GMOs and gene edited organisms, can be viewed as a potential existential threat. Together with chemicals and increased use of trace or heavy metals, are known as novel entities:
'new substances, new forms of existing substances and modified life forms that have the potential for unwanted geophysical and/or biological effects… These potentially include chemicals and other new types of engineered materials or organisms not previously known to the Earth system as well as naturally occurring elements (for example, heavy metals) mobilized by anthropogenic activities.'
Stockholm Environment Institute scientists proposed that
‘annual production and releases [of novel entities] are increasing at a pace that outstrips the global capacity for assessment and monitoring.’
Current regulatory protocols fail to require independent reviews of the changing scientific literature which might demonstrate that biotechnology is not necessarily safe. The lack of funding means that appropriate feedback loops are not established. These loops could funnel monitoring and research information back into the regulatory environment concerning novel entities (GMOs, trace metals, and pesticides). This would include monitoring data on contaminant levels present in food, the environment and in humans and animals as well as research to assess and understand risk and harm.

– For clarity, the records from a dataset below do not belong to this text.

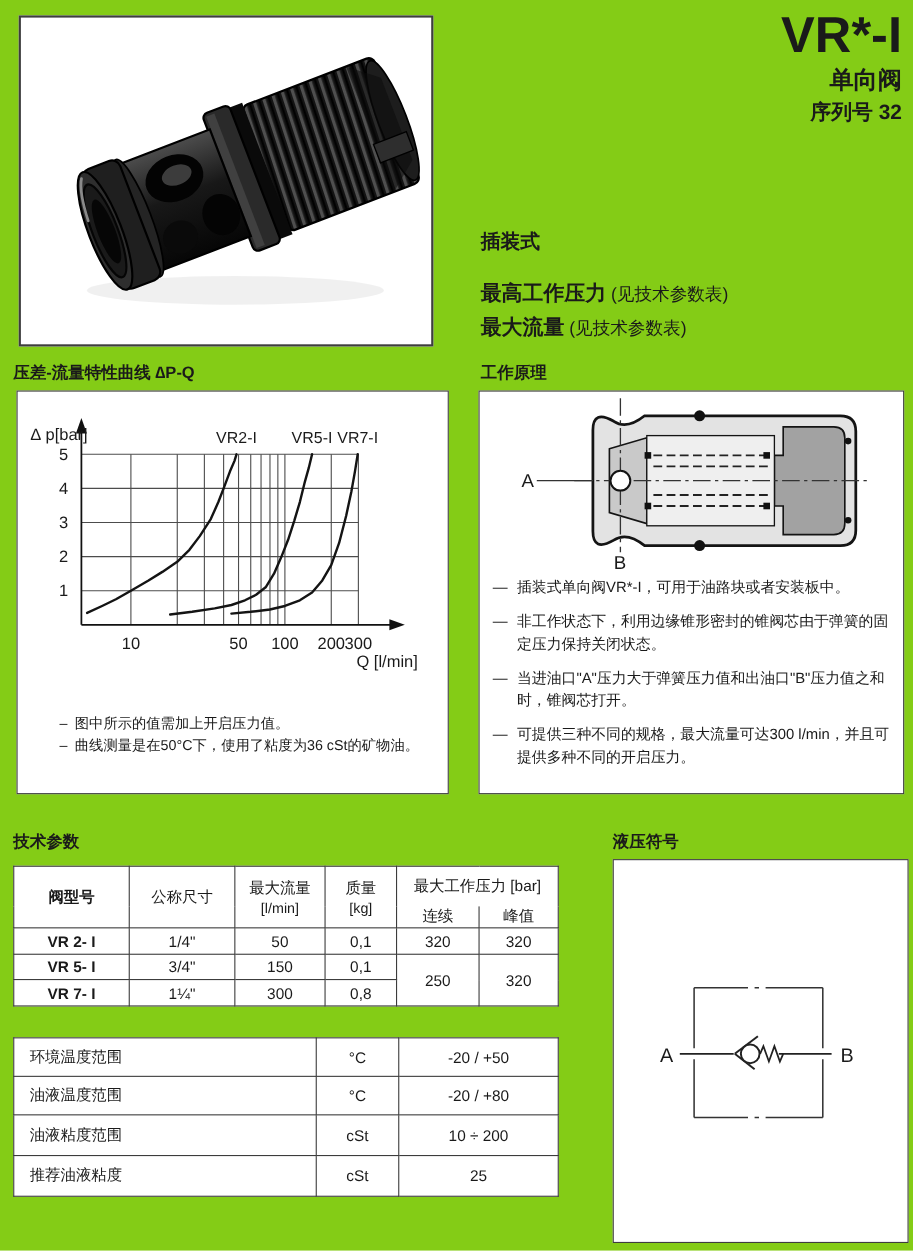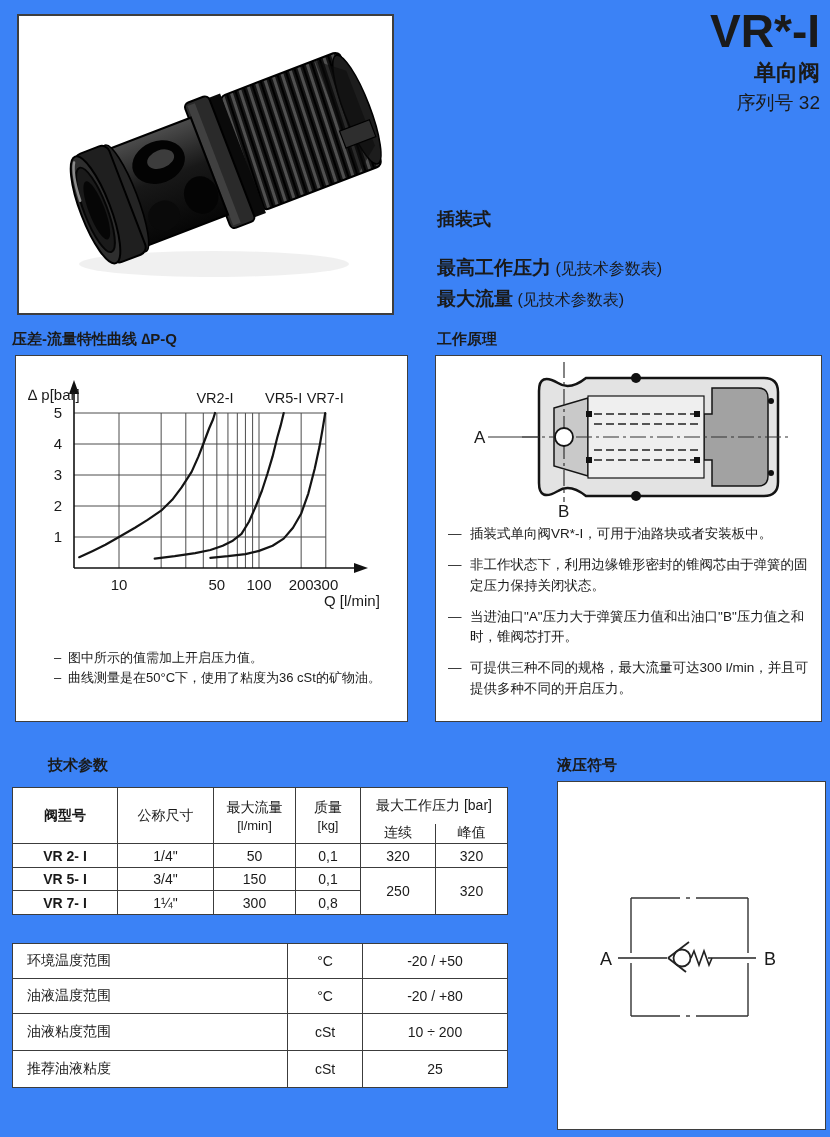"VR*-I" .page { background: #3b82f6 -> #84cc16 }
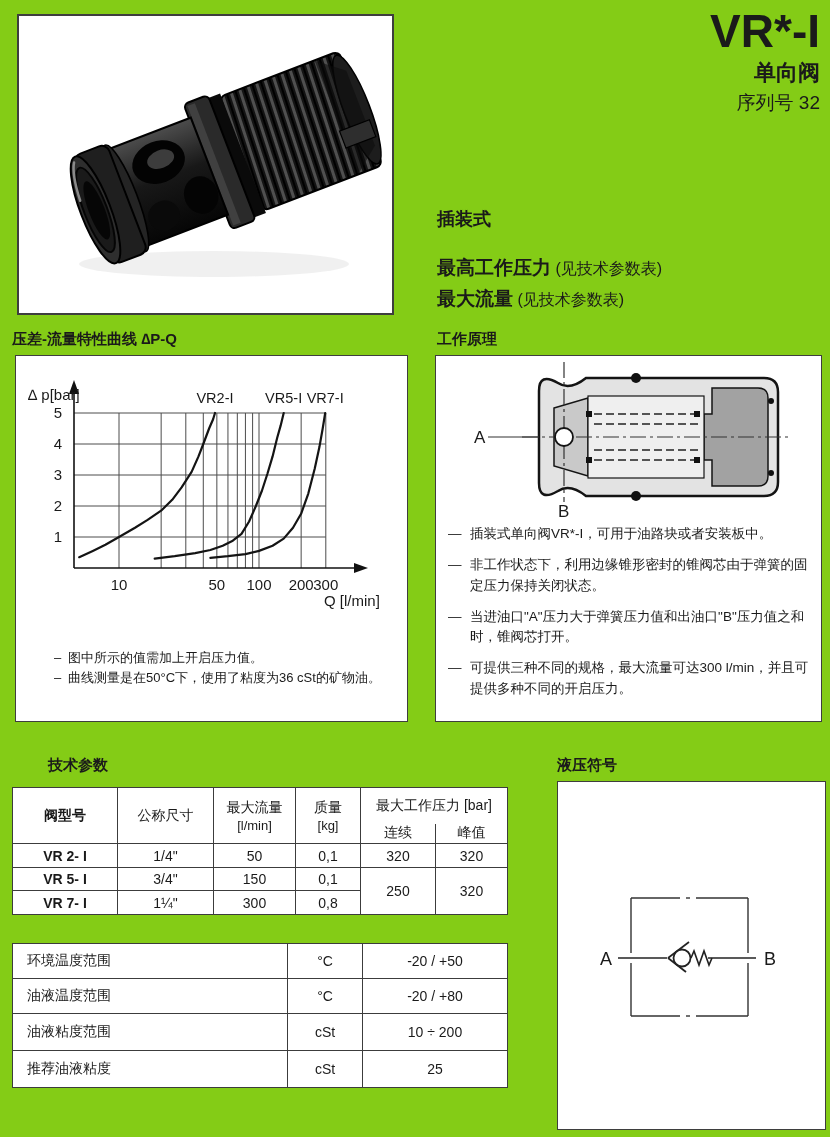"序列号 32" .model-series { font-weight: normal -> bold }
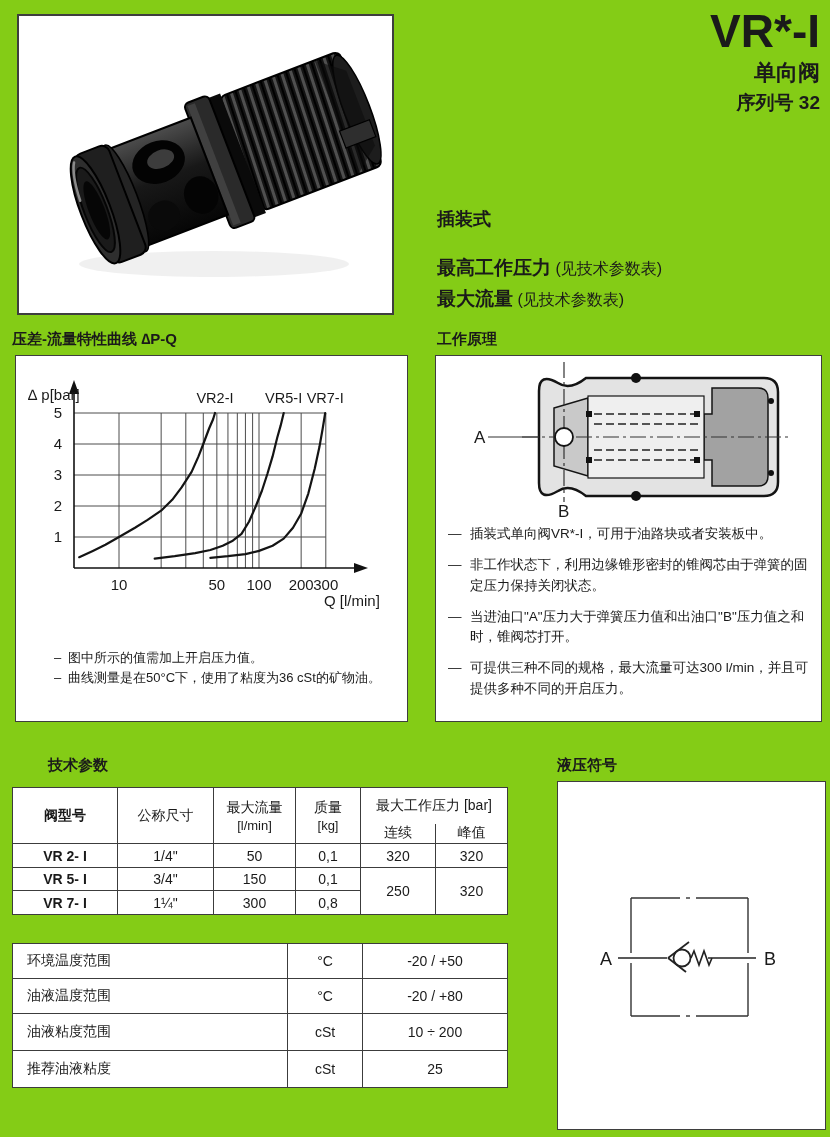"技术参数" div.abs { margin-left: 36px -> none }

Government agencies can neither predict risk or harm, nor can they steward these technologies precautionarily in order for the principles of the Treaty of Waitangi to be upheld. When legislation requires officials in health and environment agencies to protect health, this is impossible if there is no cross-talk to inform officials of how exposures may drive poor health and chronic disease (such as when people are exposed to diets high in plant grains and proteins that may be genetically modified and/or treated with a range of herbicides and insecticides).